▶ [Exercise prompt]: Without copying any picture, return all lines below exactly.

━━━ Supplied data

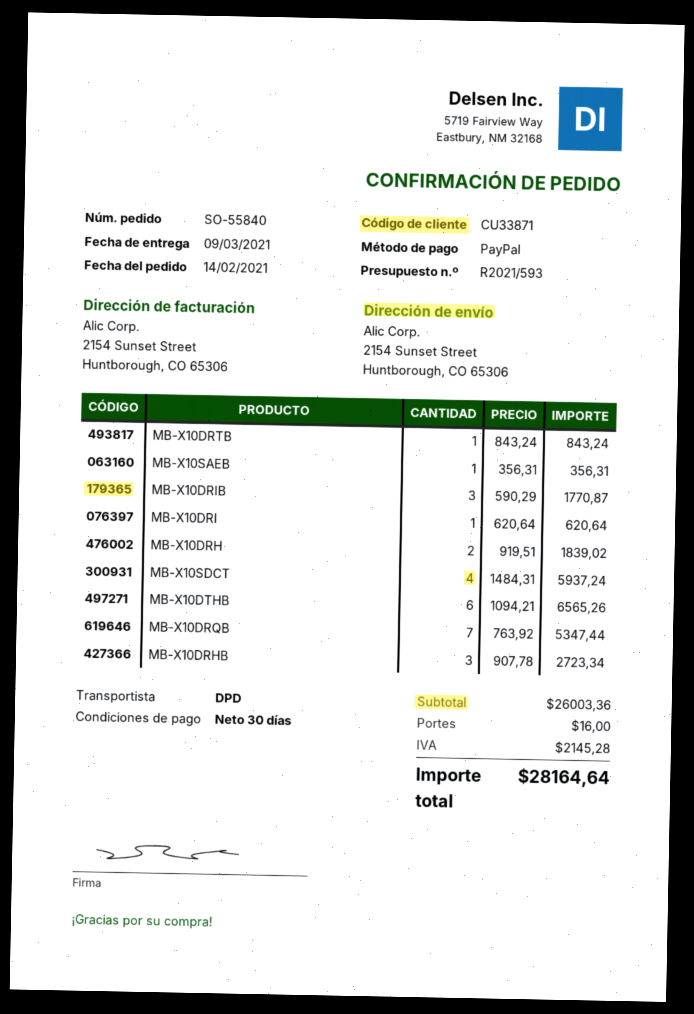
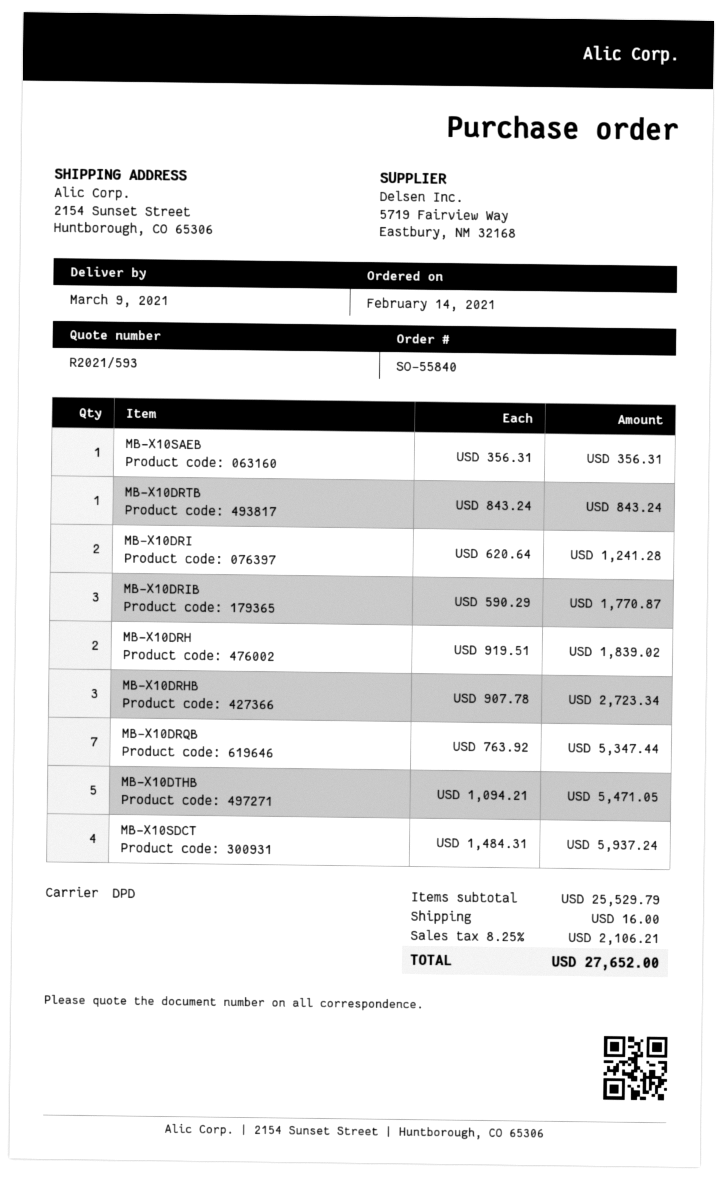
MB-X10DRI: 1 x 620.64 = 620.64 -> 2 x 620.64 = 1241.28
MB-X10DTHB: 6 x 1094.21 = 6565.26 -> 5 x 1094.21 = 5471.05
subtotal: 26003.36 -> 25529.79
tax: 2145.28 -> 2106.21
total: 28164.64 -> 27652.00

━━━━━━

▶ [Completed exercise]:
MB-X10DRI: 1 x 620.64 = 620.64 -> 2 x 620.64 = 1241.28
MB-X10DTHB: 6 x 1094.21 = 6565.26 -> 5 x 1094.21 = 5471.05
subtotal: 26003.36 -> 25529.79
tax: 2145.28 -> 2106.21
total: 28164.64 -> 27652.00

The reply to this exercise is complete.